The reason I hadn't shopped was that I had had a sinus infection for 10 days, and I had mostly been lying around the house, reading. Though I had managed to haul myself out of bed to teach two writing workshops and go to one cooking class, Friday at 8 p.m., I pulled down the shades and slid under the covers for the night.

Then a miracle happened. I woke up feeling rested, cheerful, and ready for fun! But fun did not mean a trip to the grocery store. As much as I love to cook, I don't always love grocery shopping. So I looked around to see what we had in the house that could be used to make something from Twelve Recipes, a new cookbook by Cal Peternell.

Oh, that book! Peternell, the head chef at Chez Panisse, is blonde, bearded and tres beau. There are pictures of him, laughing, chopping parsley and grating cheese with family, in their sunny house in Berkeley. He's also a talented artist and the book is filled with his charming illustrations.

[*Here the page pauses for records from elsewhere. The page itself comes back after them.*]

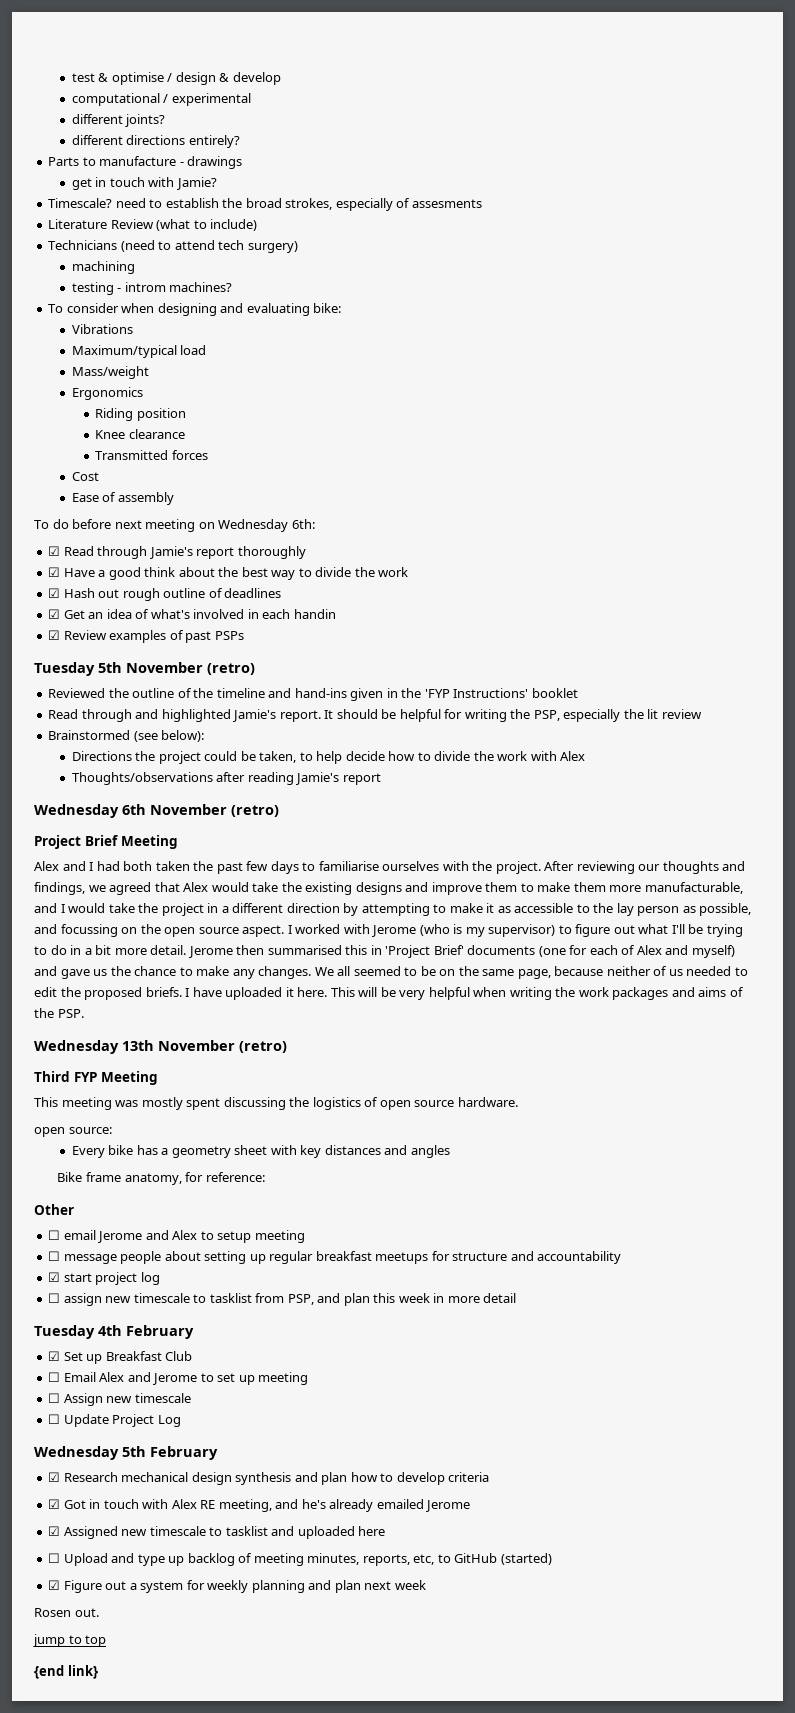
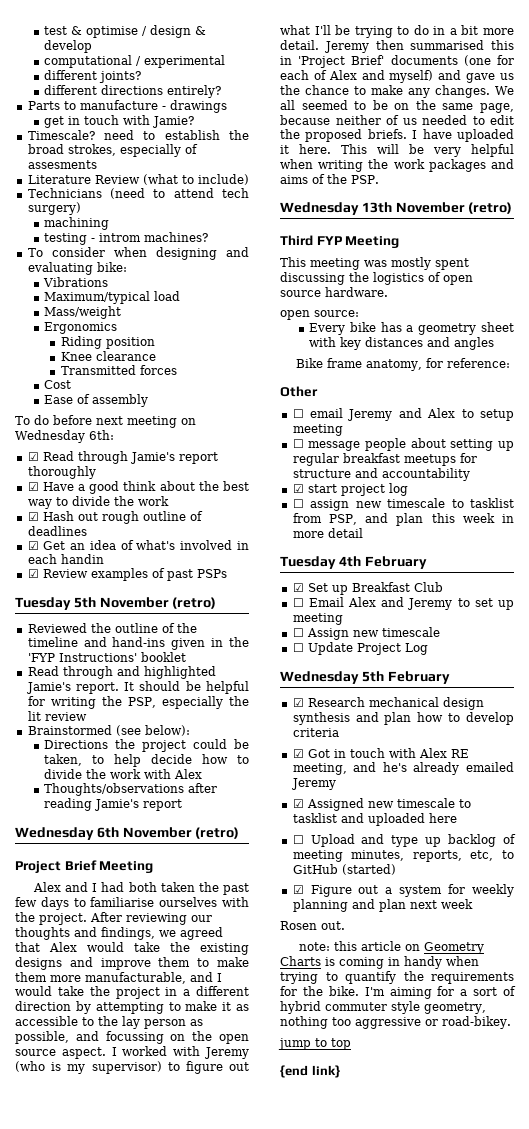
[371,925,417,937] Jerome -> [204,1047,249,1059] Jeremy
[187,946,233,958] Jerome -> [323,41,369,53] Jeremy
[97,1231,143,1243] Jerome -> [347,409,393,421] Jeremy
[152,1373,198,1385] Jerome -> [407,598,453,610] Jeremy
[425,1500,471,1512] Jerome -> [290,778,336,790] Jeremy
(99, 1612) none -> [298,941,484,954] [280,956,479,969] [280,971,514,984] [280,986,516,999] [280,1001,486,1014] [280,1016,511,1029] // note: this article on Geometry Charts is coming in handy when trying to quantify the requirements for the bike. I'm aiming for a sort of hybrid commuter style geometry, nothing too aggressive or road-bikey.

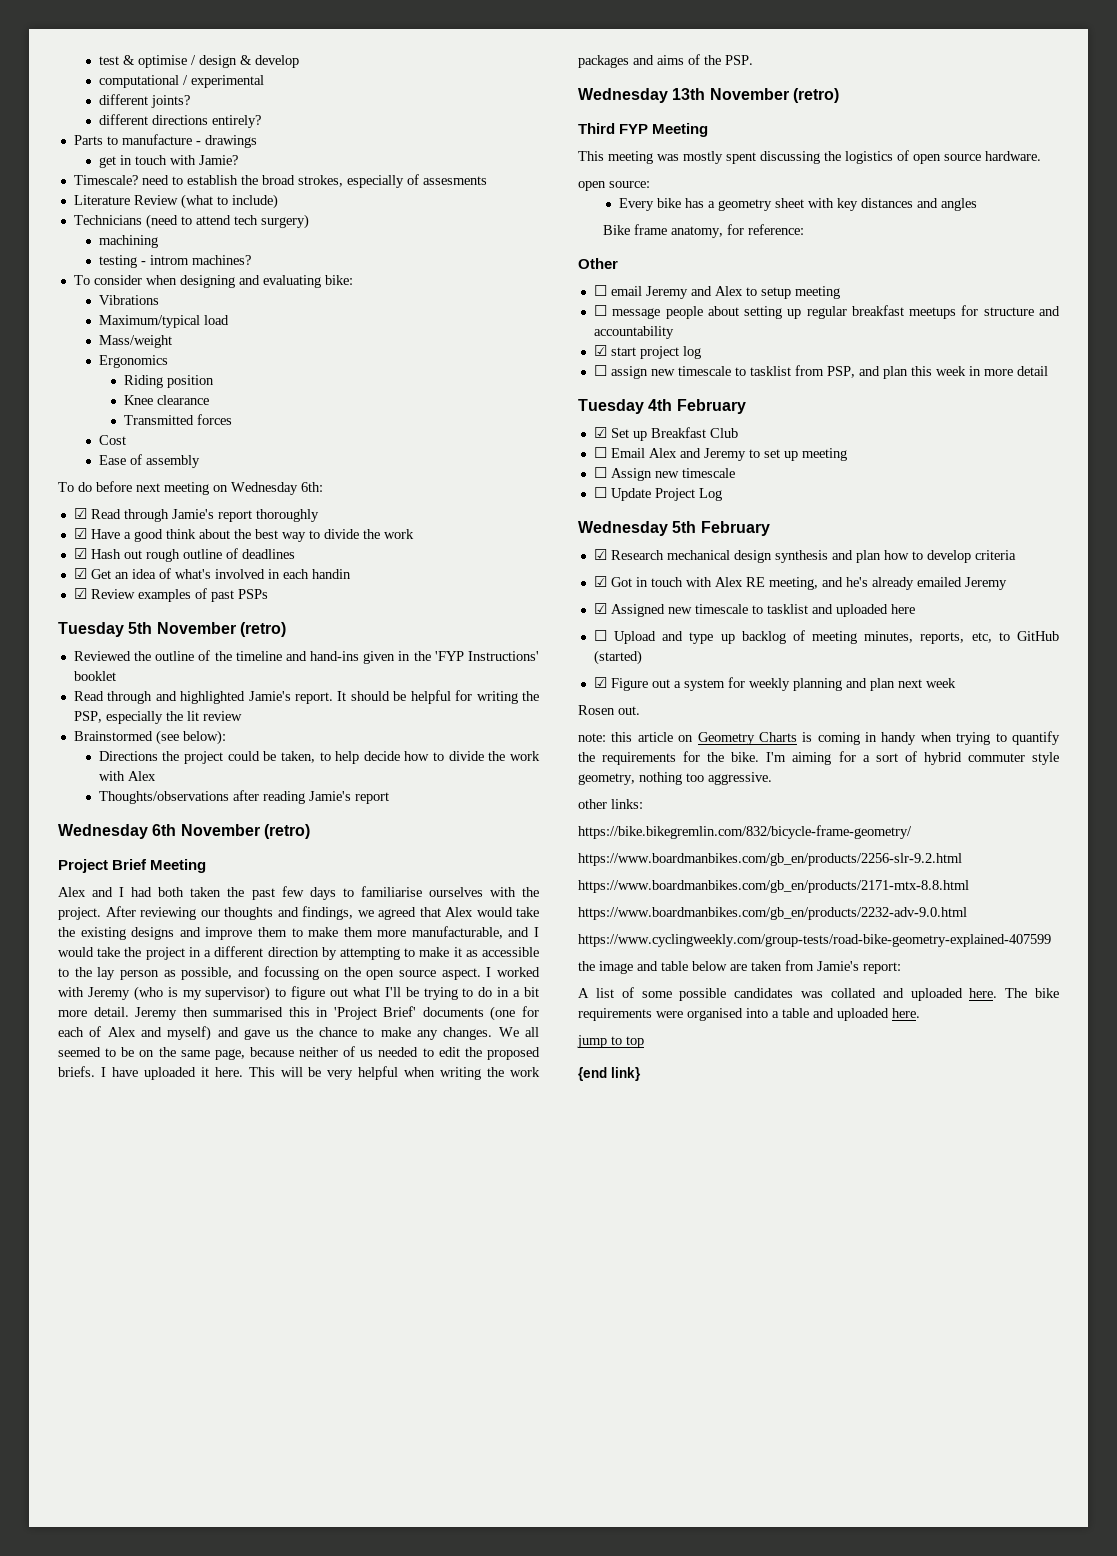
[355,1016,511,1029] aggressive or road-bikey. -> [708,772,772,785] [578,799,643,809] [578,825,912,839] [578,853,962,866] [578,880,969,893] [578,907,967,920] [578,934,1051,947] [578,960,901,974] [578,987,1059,1001] [578,1008,920,1021] aggressive. // other links: // https://bike.bikegremlin.com/832/bicycle-frame-geometry/ // https://www.boardmanbikes.com/gb_en/products/2256-slr-9.2.html // https://www.boardmanbikes.com/gb_en/products/2171-mtx-8.8.html // https://www.boardmanbikes.com/gb_en/products/2232-adv-9.0.html // https://www.cyclingweekly.com/group-tests/road-bike-geometry-explained-407599 // the image and table below are taken from Jamie's report: // A list of some possible candidates was collated and uploaded here. The bike requirements were organised into a table and uploaded here.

Hello handsome. He's married (there are pictures of his wife as well as close-ups of him chopping with his wedding ring on) so buy the book and get to know him that way because he's also practical and very funny. "Some kids have to wash the car, my kids have to wash the parsley and here's how," he explains. "Fill a big bowl with cold water and dip the whole bunch of parsley in, swishing it around like you mean it. Lift it, give it a a preliminary shake and then drip as little as possible as you walk quickly outside. Swing the bunch by the stems, flip it like a whip, spritz the sidewalk, the yard, the dog, the world."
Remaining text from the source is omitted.